秋も深まり・・・
紅葉狩り・・・
と言いたいところだが、生憎カメが萌えるのは葉っぱじゃなくてレンガの赤・・・
日光市細尾発電所跡に行って、思いっきり秋の赤レンガを堪能して来た。
洞道碑が立ち、水神宮が祀られる後ろに明治時代の赤レンガ建造物はヒッソリと佇んでいる。
↑水神宮越しに見える発電所跡。
●細尾発電所メモ●
古河鉱業㈱(現在の古河機械金属㈱)は、足尾銅山の動力電化のため、明治23年(1890) 12月、足尾に間藤水力発電所(90kw)を建設しました。自家用発電所としては、宮城紡績(宮城県仙台市)、下野麻紡績(栃木県鹿沼市)に次ぐ全国三番目に古い歴史ある発電所です。
その後、銅山の急速な発展と日光電気精銅所の建設に伴って、急増する自家用電力の需要を満たすため、さらに有利で豊富な水利地点を求めて、明治39年(1906)日光町細尾に細尾第一発電所を建設し、次に、明治43年(1910)には細尾第二発電所を建設しました。
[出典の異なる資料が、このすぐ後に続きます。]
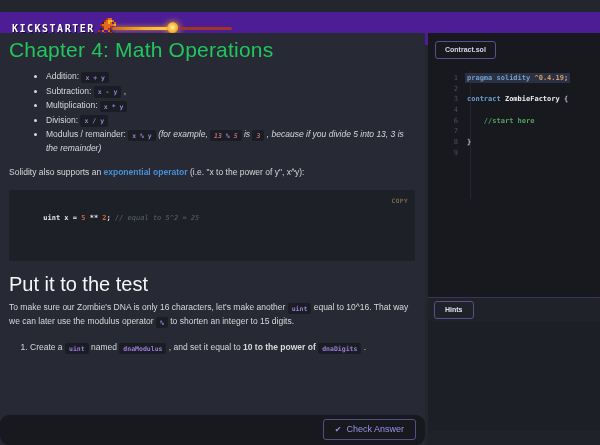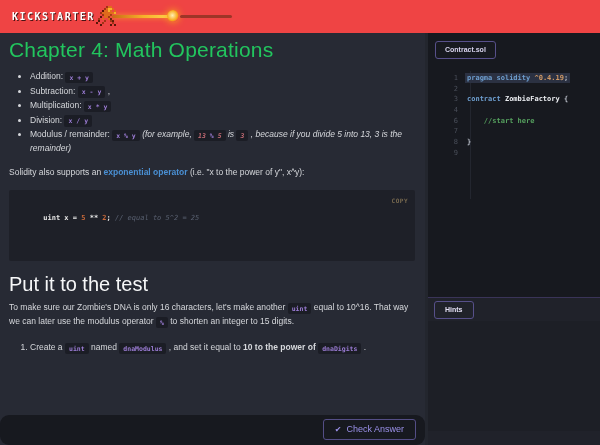--- a/index.html
+++ b/index.html
@@ -11,7 +11,7 @@
     -webkit-font-smoothing:antialiased;
   }
   
-  .header { position:absolute; left:0; top:0; width:600px; height:33px; background:#ef4444; }
+  .header { position:absolute; left:0; top:12px; width:600px; height:33px; background:#4c1d95; }
   .logo {
     position:absolute; left:12px; top:11px; color:#ffffff;
     font-family:"DejaVu Sans Mono", monospace; font-weight:bold; font-size:10px;

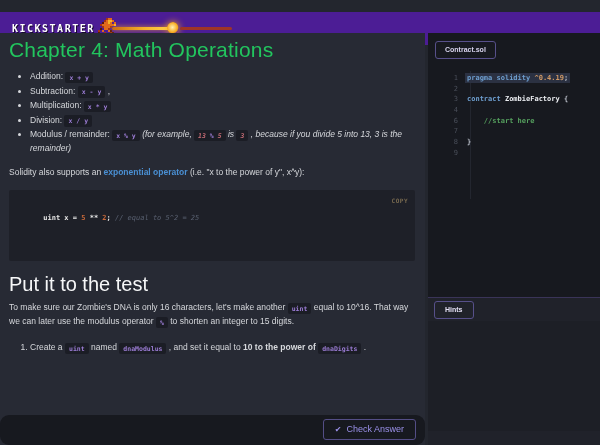--- a/index.html
+++ b/index.html
@@ -42,7 +42,7 @@
   .content { padding:7px 10px 0 9px; color:#d6d8dc; font-size:8.5px; line-height:13px; }
   .page-title { color:#22c55e; font-size:21px; font-weight:500; letter-spacing:.2px; margin:3px 0 14px; }
   .content p { margin:0 0 9px; }
-  ul.ops { margin:10px 0 11px 21px; }
+  ul.ops { margin:10px 0 11px 37px; }
   ul.ops li { margin-bottom:.5px; }
   ol.steps { margin:12px 0 0 21px; }
   .chip {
後に、第一発電所を移転し、第二発電所と合併して、細尾発電所と名称を変更しました。
(HP「栃木県の土木遺産」より抜粋)
●東壁●
↑この発電所の特徴は、大きなアーチの中に二つのアーチが組み込まれる意匠だと思うんだよね。
そして、更なる特徴はベージュ色をした自然石がアクセントになっていることだと思う。
アーチ部分にレンガよりも硬い石を入れることでより強度が増すのかも知れないが、他の赤レンガ建造物・・例えばより強度を求めるであろうトンネルなどに、この技法が用いられていないことを考えると、意匠としての意味合いの方が強い気がする。
●南壁●
↑発電所の四方の壁の中で、この南壁の保存状態が一番。
レンガの崩落もないし、木枠もしっかりと残っている。
↑入り口上部の拡大。
かなり重厚。
↑素敵だねぇ・・こんな窓。
↑見る度に思う・・・此処は発電所じゃなくカテドラルの跡だって。
●北側●
↑壁に残されたガイシがカッコイイ。
流石に家庭用のとは違って大きいんだな~。
↑おっと!巨大なスズメバチの巣、発見!
こりゃ、夏の探索は避けたほうが無難かも。
●西壁●
↑一つのアーチに二つのアーチがはめ込まれた窓を持つ東壁と比べると簡素な印象。
↑窓から見た送水管。
↑西壁には、レンガを覆う壁材の名残が見られる。
西面は山側で雪による損傷があるため、その防止策でレンガを覆ったのかな?
↑エントランスの床。
市松模様が洒落ている。
↑この穴は何だろう。
●屋根●
↑屋根。
東側の屋根は、こうして残っているものの、西側は全滅。
↑屋根材と思われる薄い石が沢山落ちていた。
下を丸く削った石がうろこ状に貼り付けられているのだね。
↑屋根は半壊してしまったけど、この避雷針や屋根飾りは残っていて良かった~。
それにしても、何だってこんなに洒落ているのだろう。
まるで仏像の光背のようで、益々神々しさを感じちゃうよ。
↑余生を静かに送る発電所跡の隣では、現役作動する送水管が横たわっていた。
発電所跡を後にして、細尾峠を越えて足尾に出ようと走り出したところ、走りながら山肌を良く見ると、発電所跡のアーチや屋根に使われたのと同じと思われる石材が露出しているではないか。
以前の足尾銅山を世界遺産にする勉強会で、
「昔は輸送力がなかったので、重い石材は地元産のものを使うのが基本だった」
なる説明があったけれど、まさにそれ?
この山で採れた石があのカテドラルを飾ったのか?
だとすれば、より一層の愛着を感じるなぁ。
煉瓦の細部を見ると やはり積まれていることがよく判ります。
日本の築城技術でも石垣の積み方に美しさを感じます。
現在の建物は、タイルなど貼っているだけなので積まれている重みというものを感じません。
煉瓦建造物 素晴らしい!!
しかし、これほど手の込んだ美しいレンガ建造物は、全国を探してもそうはないような気がします。
それと、足尾駅にある小さなレンガ倉庫も味わい深いですよね~。
見るたびに・・・・・
行きてぇぇぇぇぇっ~!!!
今度のオフ会の時、時間に余裕があれば案内出来るのですが・・・。